China Table of Contents
The leaders who directed the efforts to change Chinese society after the establishment of the People's Republic of China in 1949 were raised in the old society and had been marked with its values. Although they were conscious revolutionaries, they could not wholly escape the culture into which they had been born. Nationalists as well as revolutionaries, they had no intention of transforming China into a replica of any foreign country. They had an ambivalent attitude toward their country's past and its traditional society, condemning some aspects and praising others. Furthermore, as practical administrators, China's post-1949 leaders devoted energy and attention to changing some aspects of traditional society, such as rural land tenure and the content of education, while leaving other aspects, such as family structure, largely untouched. Change in Chinese society, therefore, has been less than total and less consistent than has often been claimed by official spokesmen. To understand contemporary society, it is necessary to be familiar with past legacies, particularly in the realm of values and in areas of social life, such as family organization, where transformation has not been a high-priority political goal.
China's traditional values were contained in the orthodox version of Confucianism, which was taught in the academies and tested in the imperial civil service examinations.
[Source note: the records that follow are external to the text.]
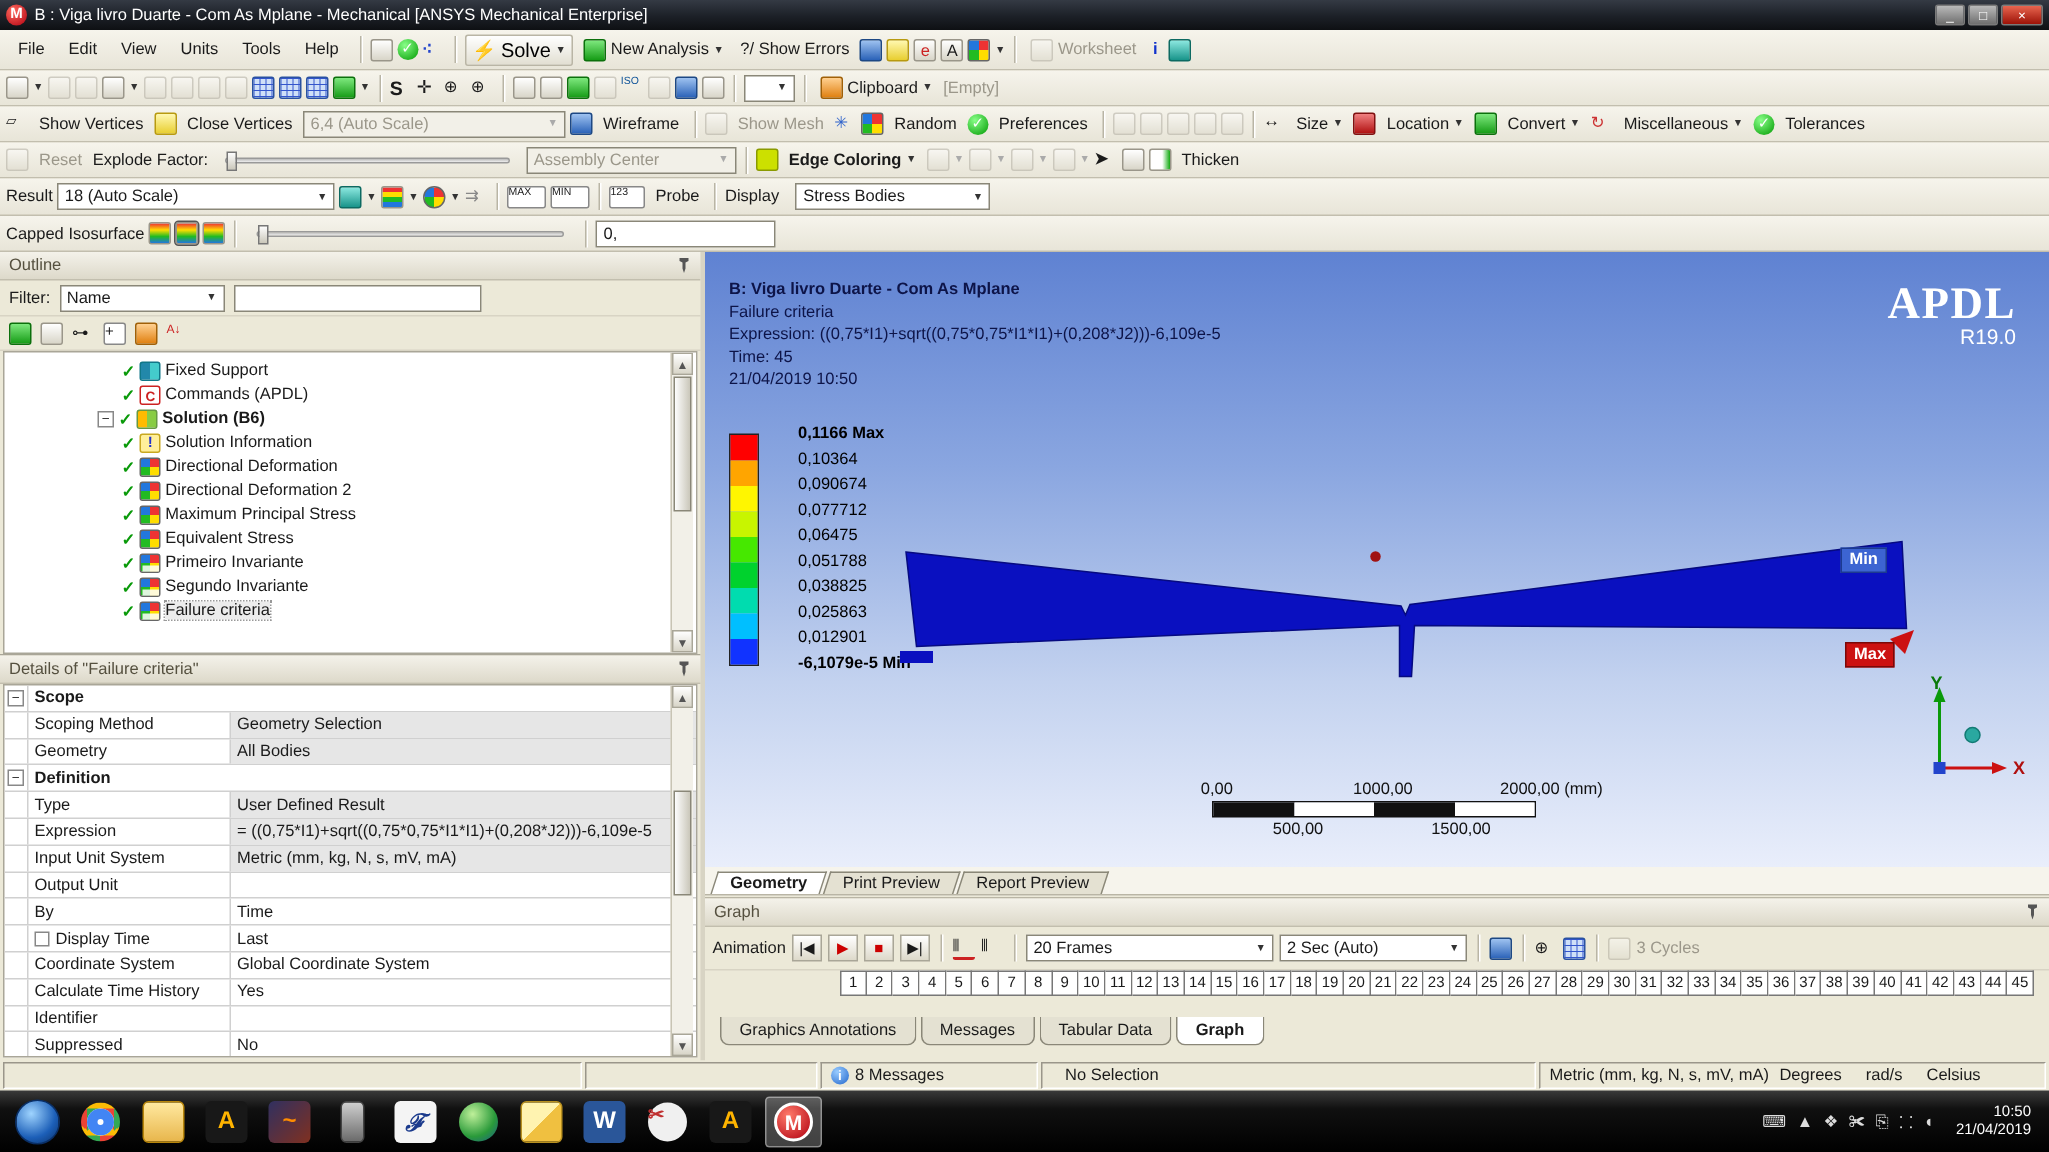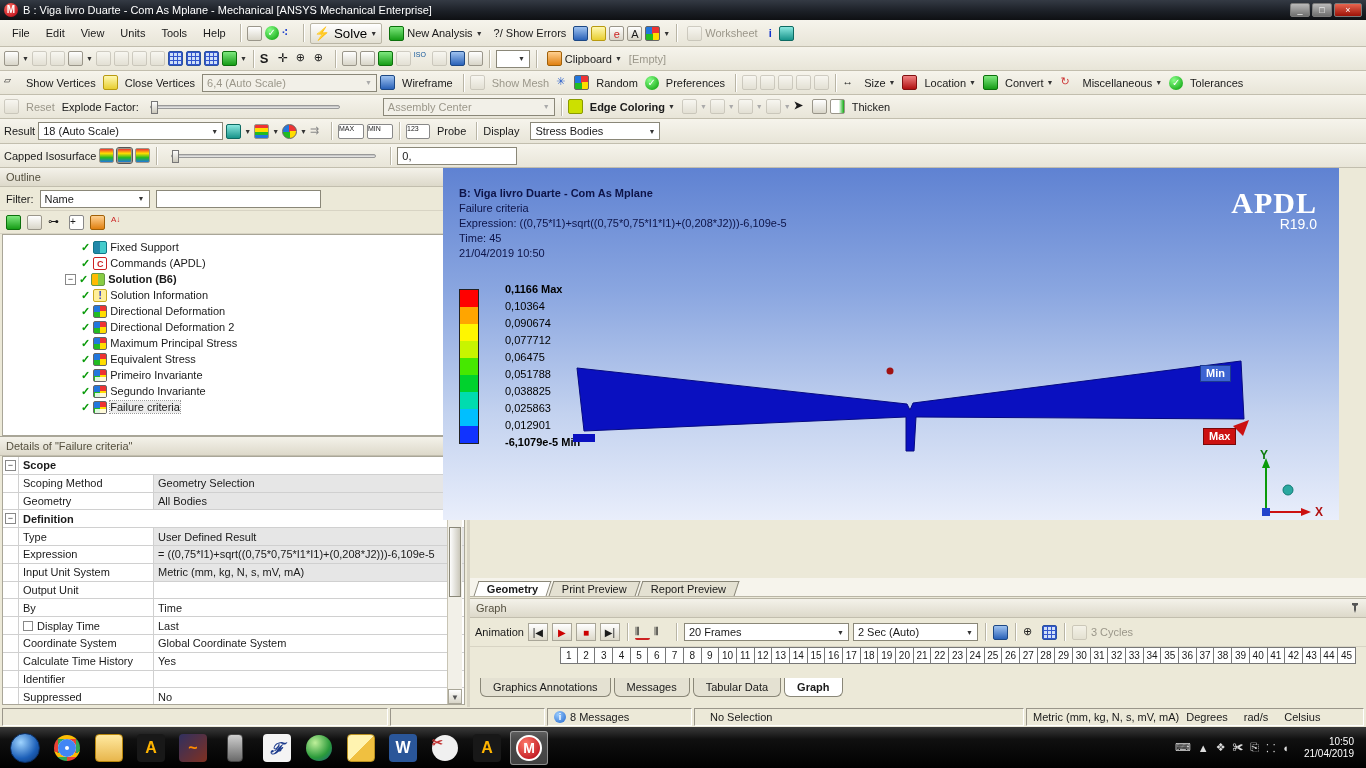--- a/index.html
+++ b/index.html
@@ -310,7 +310,7 @@
     <span class="slider" style="width:190px;margin:0 8px;">
         <span class="sthumb"></span>
       </span>
-    <span class="combo gray" style="width:172px;margin-left:32px;">
+    <span class="combo gray" style="width:140px;">
       <span>Assembly Center</span>
         <span class="dd gray">▼</span>
     </span>

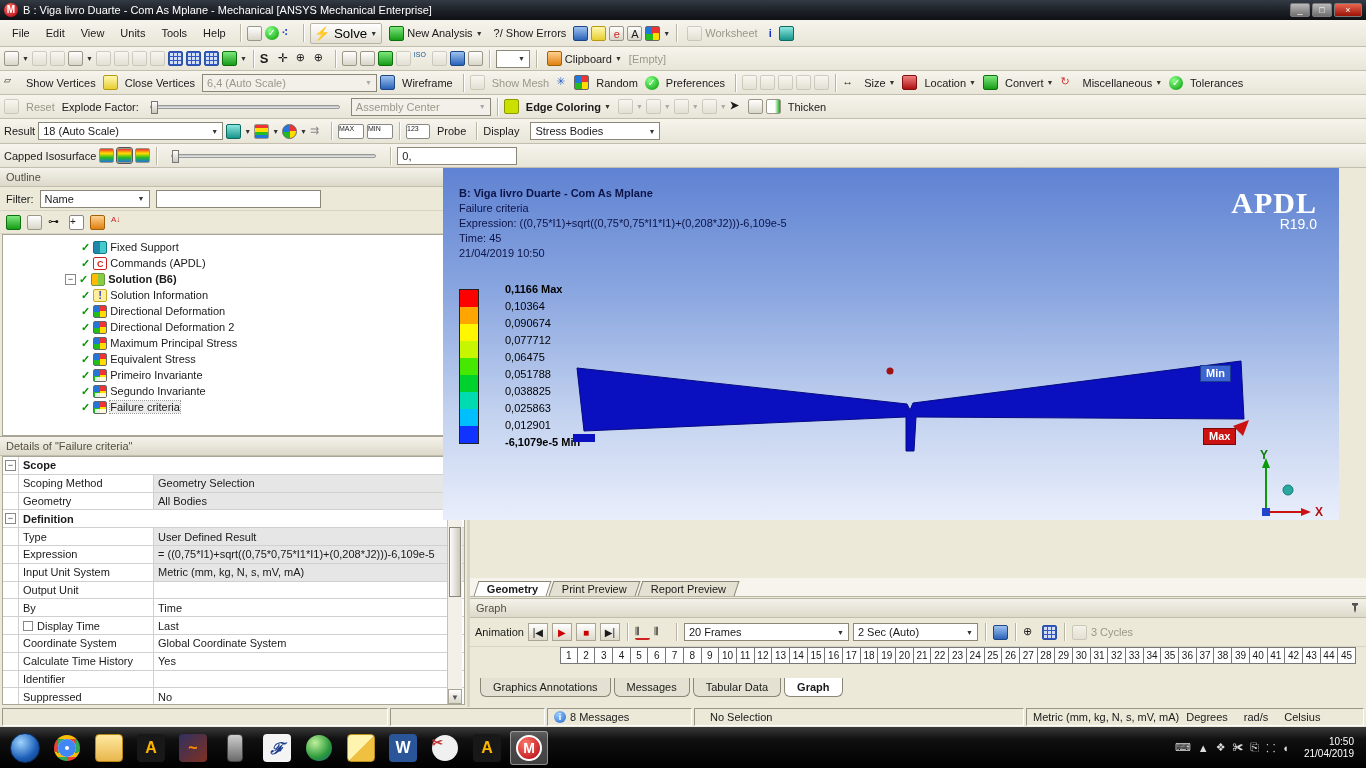--- a/index.html
+++ b/index.html
@@ -93,7 +93,7 @@
   .cbx{width:10px;height:10px;border:1px solid #888;background:#fff;display:inline-block;}
   
   .splitter{position:absolute;top:168px;left:467px;width:3px;height:539px;background:#d8d4c4;}
-  .viewport{position:absolute;top:168px;left:443px;width:896px;height:352px;
+  .viewport{position:absolute;top:168px;left:470px;width:896px;height:410px;
      background:linear-gradient(180deg,#5f82d2 0%,#8aa6e0 35%,#c3d2ef 70%,#e9eefb 100%);overflow:hidden;}
   .vhead{position:absolute;top:18px;left:16px;color:#0d1448;line-height:15px;}
   .vhead .l0{font-weight:bold;}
These values are distinctive for their this-worldly emphasis on society and public administration and for their wide diffusion throughout Chinese society. Confucianism, never a religion in any accepted sense, is primarily concerned with social order. Social harmony is to be achieved within the state, whose administrators consciously select the proper policies and act to educate both the rulers and the subject masses. Confucianism originated and developed as the ideology of professional administrators and continued to bear the impress of its origins (see The Ancient Dynasties; The Imperial Era , ch. 1).
Imperial-era Confucianists concentrated on this world and had an agnostic attitude toward the supernatural. They approved of ritual and ceremony, but primarily for their supposed educational and psychological effects on those participating. Confucianists tended to regard religious specialists (who historically were often rivals for authority or imperial favor) as either misguided or intent on squeezing money from the credulous masses. The major metaphysical element in Confucian thought was the belief in an impersonal ultimate natural order that included the social order. Confucianists asserted that they understood the inherent pattern for social and political organization and therefore had the authority to run society and the state.
The Confucianists claimed authority based on their knowledge, which came from direct mastery of a set of books. These books, the Confucian Classics, were thought to contain the distilled wisdom of the past and to apply to all human beings everywhere at all times (see Culture and the Arts , ch. 4). The mastery of the Classics was the highest form of education and the best possible qualification for holding public office. The way to achieve the ideal society was to teach the entire people as much of the content of the Classics as possible. It was assumed that everyone was educable and that everyone needed educating. The social order may have been natural, but it was not assumed to be instinctive. Confucianism put great stress on learning, study, and all aspects of socialization. Confucianists preferred internalized moral guidance to the external force of law, which they regarded as a punitive force applied to those unable to learn morality. Confucianists saw the ideal society as a hierarchy, in which everyone knew his or her proper place and duties. The existence of a ruler and of a state were taken for granted, but Confucianists held that rulers had to demonstrate their fitness to rule by their "merit." The essential point was that heredity was an insufficient qualification for legitimate authority. As practical administrators, Confucianists came to terms with hereditary kings and emperors but insisted on their right to educate rulers in the principles of Confucian thought. Traditional Chinese thought thus combined an ideally rigid and hierarchical social order with an appreciation for education, individual achievement, and mobility within the rigid structure.